Segment Open

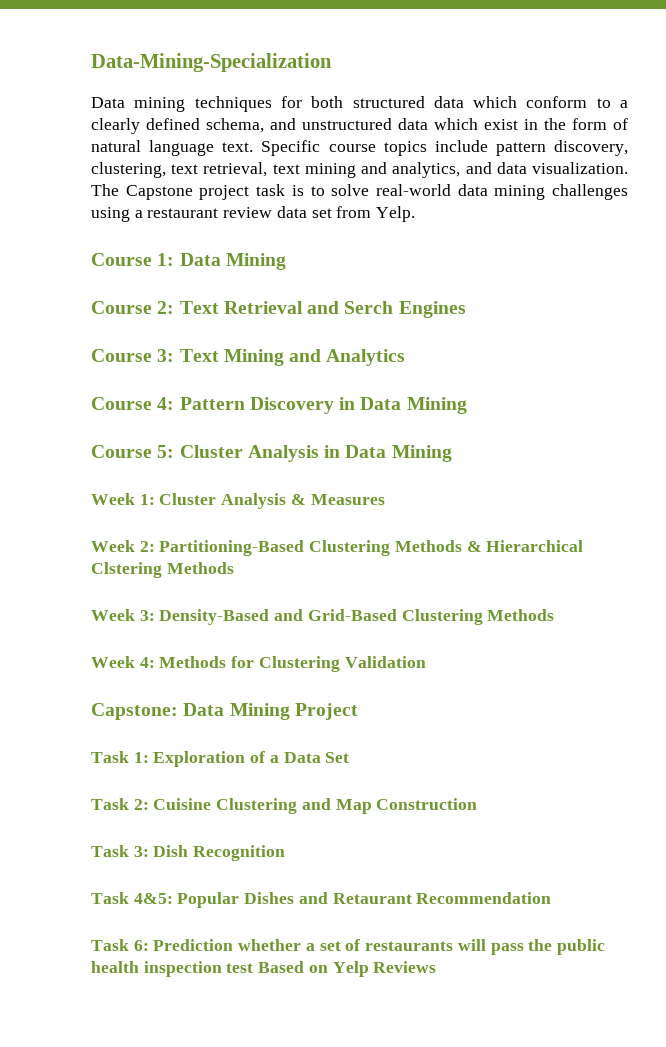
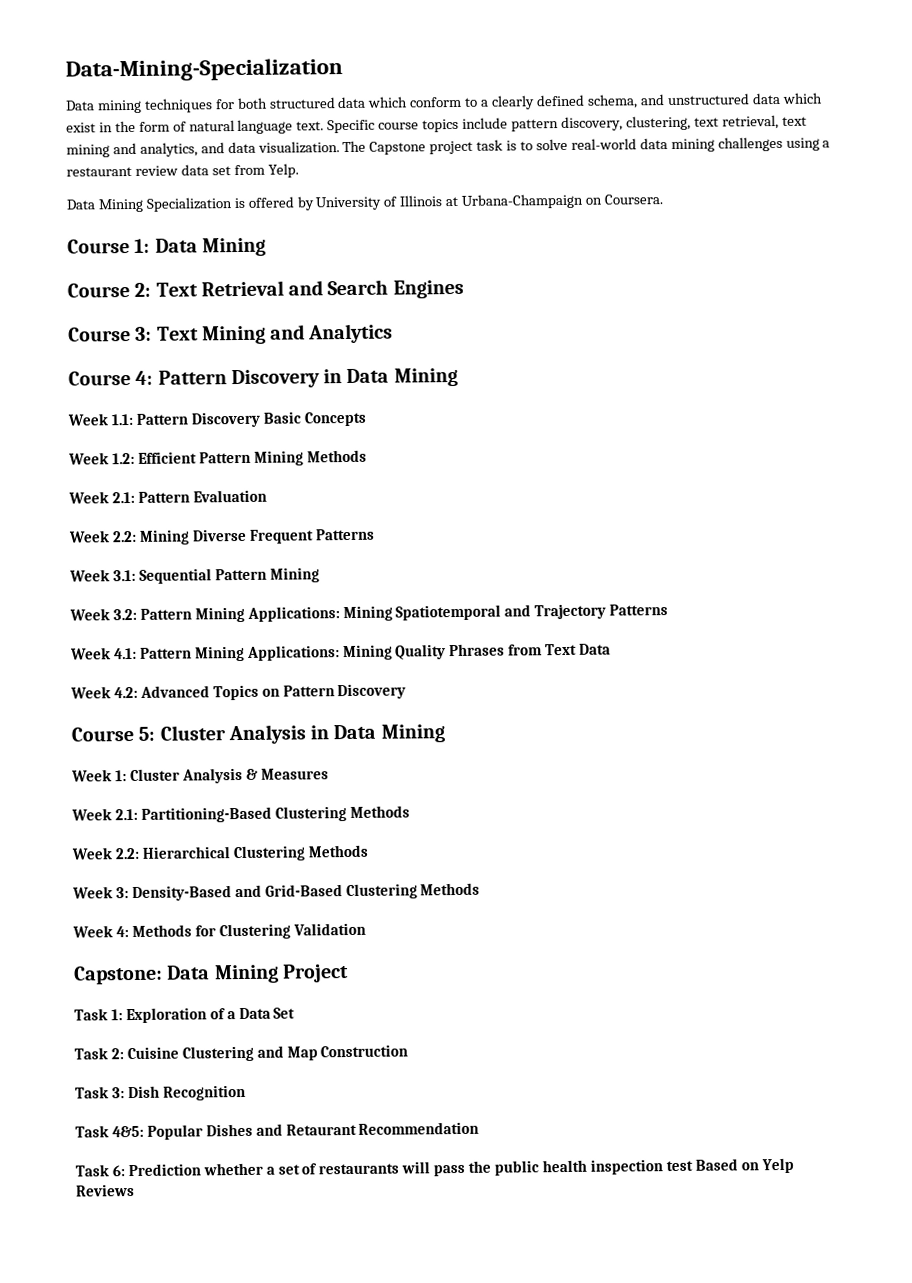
(416, 214) none -> [66,193,663,213] // Data Mining Specialization is offered by University of Illinois at Urbana-Champaign on Coursera.
[344,301,394,314] Serch -> [327,279,389,296] Search
(467, 405) none -> [67,411,367,428] [68,449,367,466] [68,489,267,504] [68,528,375,545] [69,567,320,584] [69,603,669,623] [70,643,612,662] [70,683,407,701] // Week 1.1: Pattern Discovery Basic Concepts // Week 1.2: Efficient Pattern Mining Methods // Week 2.1: Pattern Evaluation // Week 2.2: Mining Diverse Frequent Patterns // Week 3.1: Sequential Pattern Mining // Week 3.2: Pattern Mining Applications: Mining Spatiotemporal and Trajectory Patterns // Week 4.1: Pattern Mining Applications: Mining Quality Phrases from Text Data // Week 4.2: Advanced Topics on Pattern Discovery
[139,541,155,552] 2: -> [114,808,138,821] 2.1:
[466,540,584,552] [91,562,162,578] & Hierarchical Clstering -> [71,845,306,862] // Week 2.2: Hierarchical Clustering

Segment Closed

■ YOUR ASSIGNMENT
From the opening line of the entries above to the line that holds "(467, 405) none", inclusive, reproduce each line exactly and omit any picture.

■ ANSWER SECTION
(416, 214) none -> [66,193,663,213] // Data Mining Specialization is offered by University of Illinois at Urbana-Champaign on Coursera.
[344,301,394,314] Serch -> [327,279,389,296] Search
(467, 405) none -> [67,411,367,428] [68,449,367,466] [68,489,267,504] [68,528,375,545] [69,567,320,584] [69,603,669,623] [70,643,612,662] [70,683,407,701] // Week 1.1: Pattern Discovery Basic Concepts // Week 1.2: Efficient Pattern Mining Methods // Week 2.1: Pattern Evaluation // Week 2.2: Mining Diverse Frequent Patterns // Week 3.1: Sequential Pattern Mining // Week 3.2: Pattern Mining Applications: Mining Spatiotemporal and Trajectory Patterns // Week 4.1: Pattern Mining Applications: Mining Quality Phrases from Text Data // Week 4.2: Advanced Topics on Pattern Discovery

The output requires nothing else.